January 23, 2018 Code R pbapply progress bar processing time
The pbapply R package that adds progress bar to vectorized functions has been know to accumulate overhead when calling parallel::mclapply
with forking (see this post for more background on the issue). Strangely enough, a GitHub issue held the key to the solution that I am going to outline below. Long story short: forking is no longer expensive with pbapply, and as it turns out, it never was.
The issue mentioned parallel::makeForkCluster
as the way to set up a Fork cluster, which, according to the help page, ‘is merely a stub on Windows. On Unix-alike platforms it creates the worker process by forking’.
So I looked at some timings starting with one of the examples on the ?pbapply
help page:
library(pbapply)
set.seed(1234)
n <- 200
x <- rnorm(n)
y <- rnorm(n, crossprod(t(model.matrix(~ x)), c(0, 1)), sd = 0.5)
d <- data.frame(y, x)
mod <- lm(y ~ x, d)
ndat <- model.frame(mod)
B <- 100
bid <- sapply(1:B, function(i) sample(nrow(ndat), nrow(ndat), TRUE))
fun <- function(z) {
if (missing(z))
z <- sample(nrow(ndat), nrow(ndat), TRUE)
coef(lm(mod$call$formula, data=ndat[z,]))
}
## forking with mclapply
system.time(res1 <- pblapply(1:B, function(i) fun(bid[,i]), cl = 2L))

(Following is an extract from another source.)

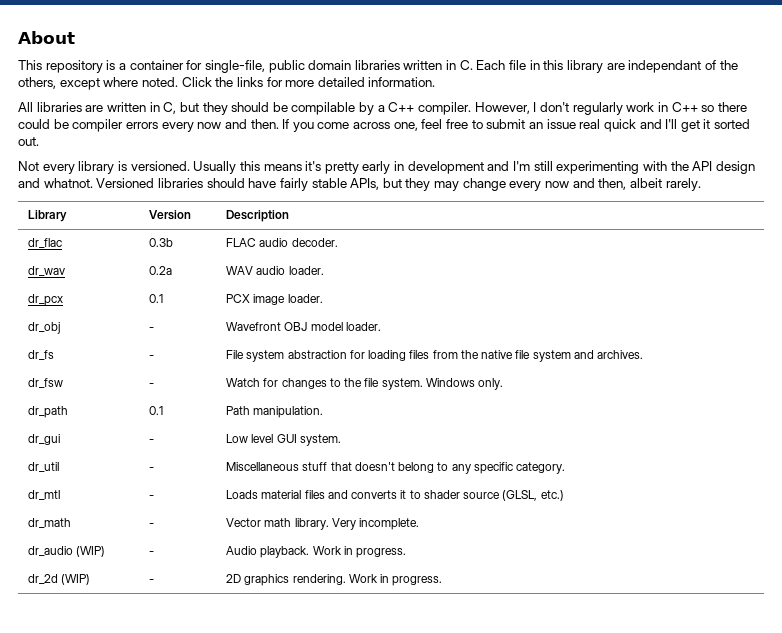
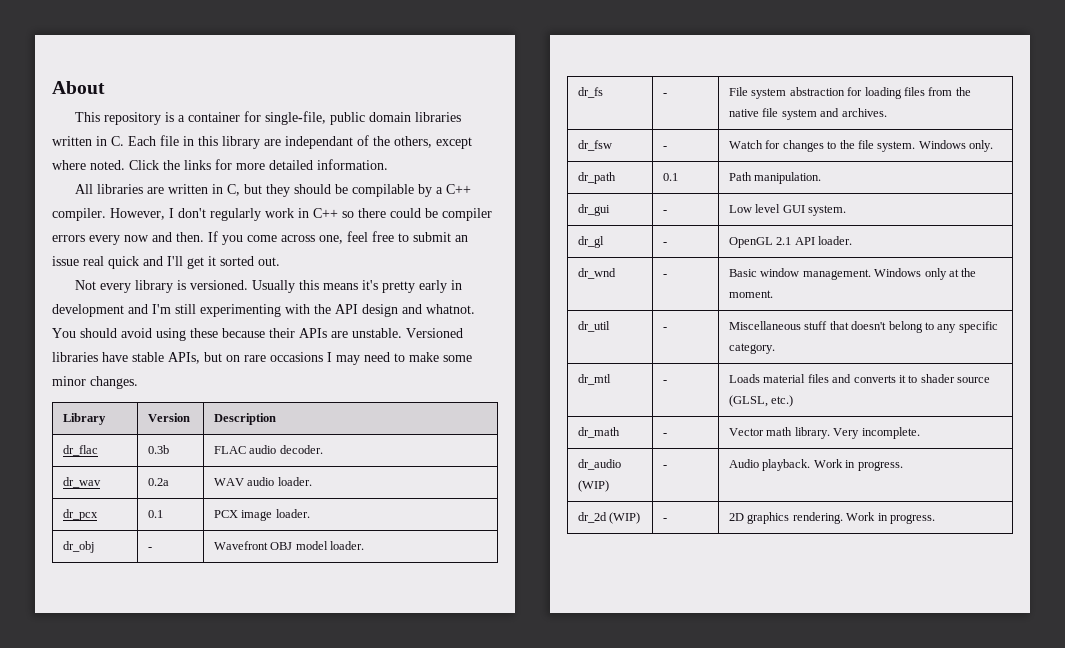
[96,178,701,191] Versioned libraries should have fairly stable APIs, but they may change every now and then, albeit rarely. -> [52,328,463,341] [52,352,472,365] [52,376,138,389] You should avoid using these because their APIs are unstable. Versioned libraries have stable APIs, but on rare occasions I may need to make some minor changes.
(341, 440) none -> [578,236,605,248] [663,242,668,245] [729,236,853,248] [578,268,617,279] [663,274,668,277] [729,268,977,280] [729,290,774,298] // dr_gl | - | OpenGL 2.1 API loader. // dr_wnd | - | Basic window management. Windows only at the moment.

## |++++++++++++++++++++++++++++++++++++++++++++++++++| 100% elapsed = 01s
## user system elapsed
## 0.587 0.919 0.845
## forking with parLapply
cl <- makeForkCluster(2L)
system.time(res2 <- pblapply(1:B, function(i) fun(bid[,i]), cl = cl))
## |++++++++++++++++++++++++++++++++++++++++++++++++++| 100% elapsed = 00s
## user system elapsed
## 0.058 0.009 0.215
stopCluster(cl)
## Socket cluster (need to pass objects to workers)
cl <- makeCluster(2L)
clusterExport(cl, c("fun", "mod", "ndat", "bid"))
system.time(res3 <- pblapply(1:B, function(i) fun(bid[,i]), cl = cl))
## |++++++++++++++++++++++++++++++++++++++++++++++++++| 100% elapsed = 00s
## user system elapsed
## 0.053 0.008 0.169
stopCluster(cl)
Forking with mclapply
is still pricey, but the almost equivalent makeForkCluster
trick, that does not require objects to be passed to workers due to the shared memory nature of the process, is pretty close to the ordinary Socket cluster option.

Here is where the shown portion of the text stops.